From my reading prior to PC a part you really need to clean it well, and if possible make the surface slightly porous so that the PC can adhere well. So I started by making my own small, portable sand blasting cabinet. I bought this Maxus benchtop cabinet:












Which I then proceeded to clean up and seal it as most reviews on most of these low cost cabinets show that they are "very" rarely truly sealed from the factory (mostly coming from China).

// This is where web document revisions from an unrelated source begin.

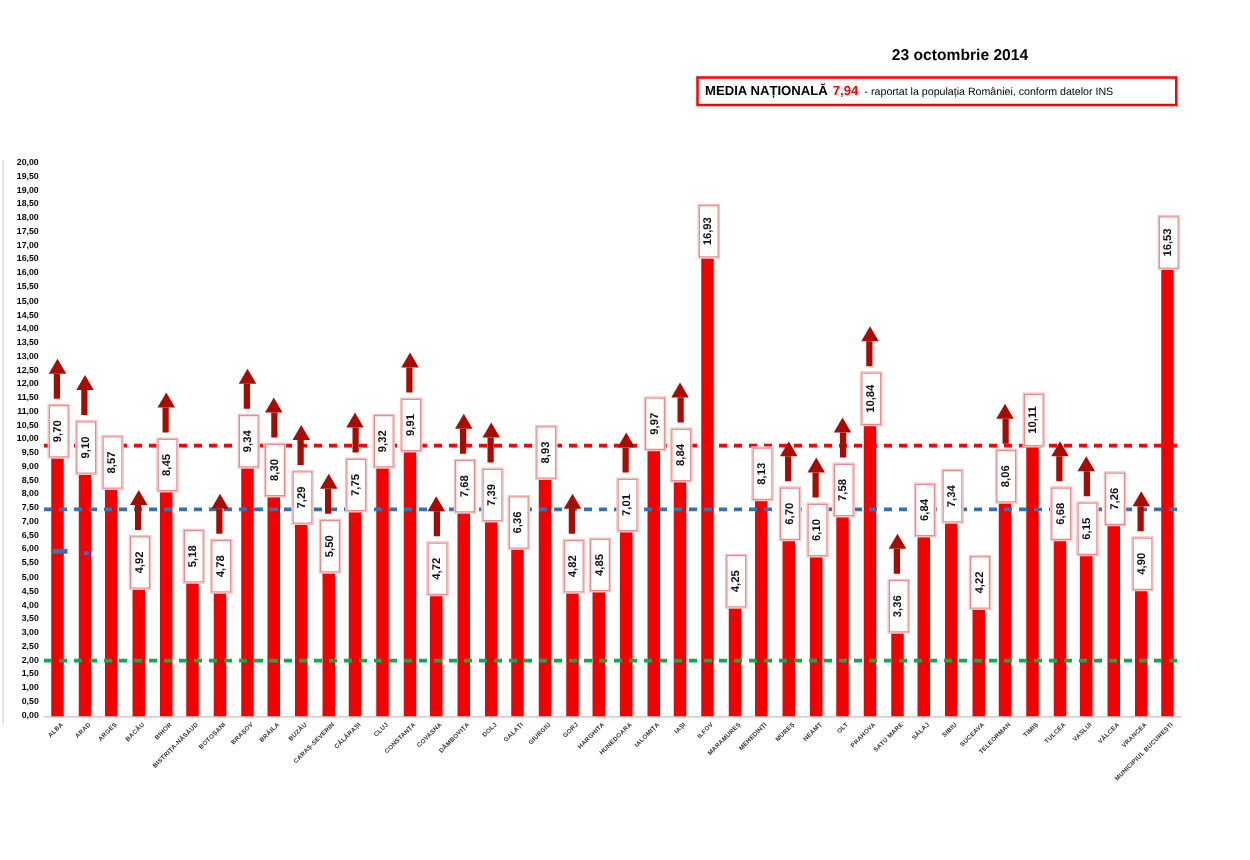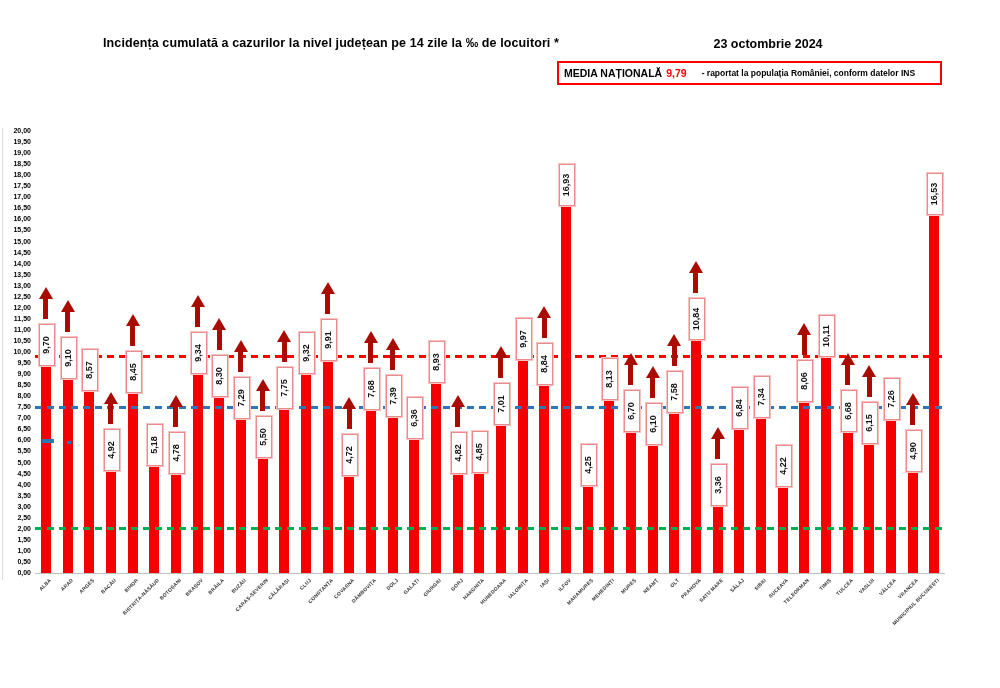"Incidența cumulată a cazurilor la" div.title { html: <div>Incidența cumulată a cazurilor la nivel județean pe 14 zile la ‰ de locuitori *</div> -> none }
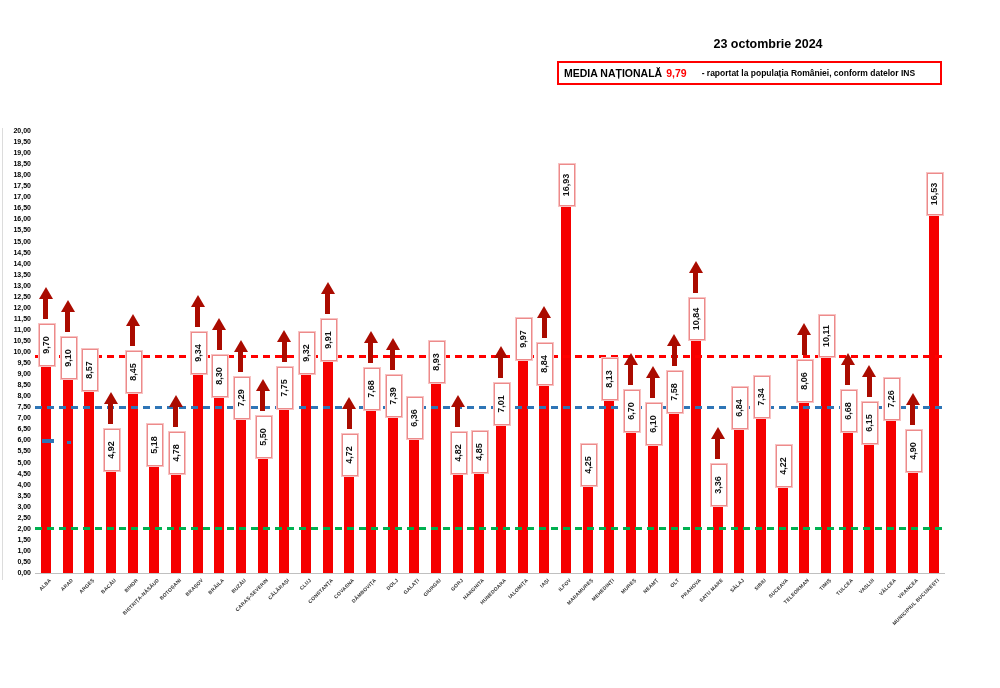"23 octombrie 2024" div.date { text: 2024 -> 2014 }
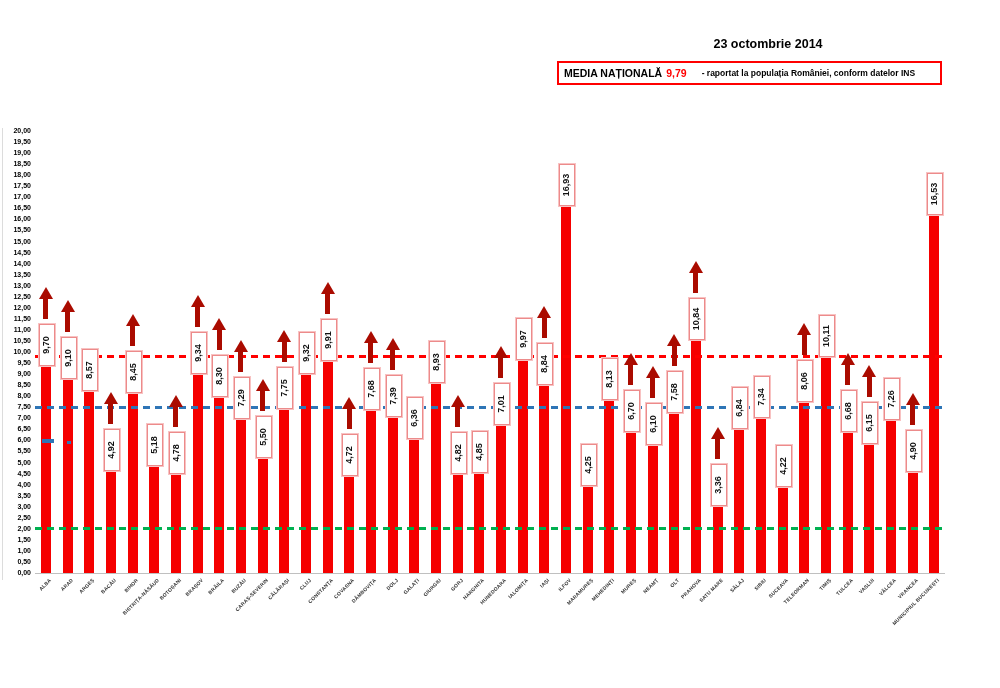"9,79" span.media-value { text: 9,79 -> 7,94 }
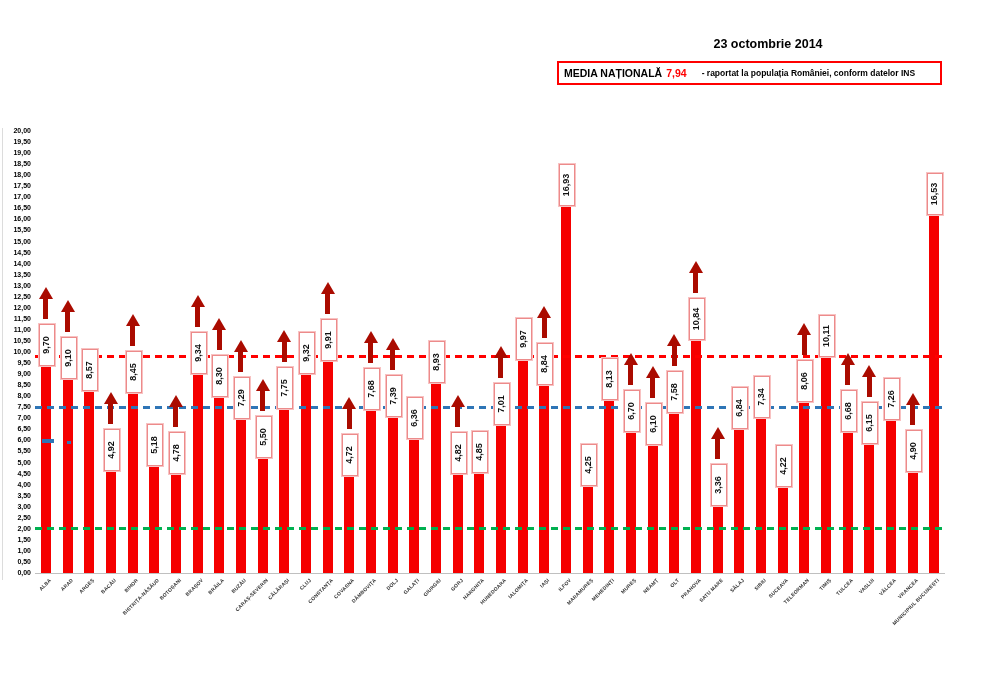"- raportat la populația României," .media-note { font-weight: bold -> none; margin-left: 15px -> 5px }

I also added a car air filter to the intake port, not so much to prevent dirt from coming "in", but dust from coming out the intake port, even though my vacuum generated a very strong negative pressure inside (specially now that it is "well" sealed):







So with some kits parts from Horror Freight I build me a mobile system:











The height was set so that I can comfortable work/view everything as ergonomically as possible (silver "V" holders not painted black yet in this picture):








I also installed an air regulator right on the cabinet so that I can dial just what I need regardless of the shop's higher PSI on the lines:






To start with I am using AO 70 grit:






For my vacum I am using a small "contractor" grade (whatever that means!) with both filters in place, although I still "vent" outside:






and of course I am still using a good, vented P95 filter:






How does it work? At roughly 40-50 PSI I got this in a relatively short time. I left the right side untouched for a comparison, and to see how well the PC will adhere to the untreated surface:











I then degreased, cleaned, and baked the part in the oven for at least 30 minutes. Once the part was cooled, I then applied the powder with my PC gun (I have the older version of this one, when it was still being called the Hyper Smooth Pony PC system). The powder that I am using to try everything is a "textured" black powder. Here is a photo of the coated part on top of an untouched black cut-off for comparison:











The "textured" baked powder feels great on the hand/skin. Very "grippy" without being abrasive - I bet it would be great with greasy/dirty hands. The finish is fairly low-gloss - in the photos above it seems brighter than in person due to the close proximity of the twin lamps (one on each side). The coating was not very thick, since I can still screw the tailcap with no problems (of course I would have to touch up the edge on the lathe [or sandpaper by hand] to make it conductive again if this were part of a complete Mag light). I have other color and finishes to try, so this will be a fun and practical project for the next couple of weeks/months :thumbsup:


----------



## 350xfire (Sep 13, 2010)

Will, very nice! I especially love the mods you made to the blast cabinet to make it more friendly to operate. Another great job from you.
Thanks


----------



## precisionworks (Sep 13, 2010)

Very nice :thumbsup:

Will you also try glass beads as a blasting media? It leaves more of a satin finish than aluminum oxide, which may or may not be desirable for PC use.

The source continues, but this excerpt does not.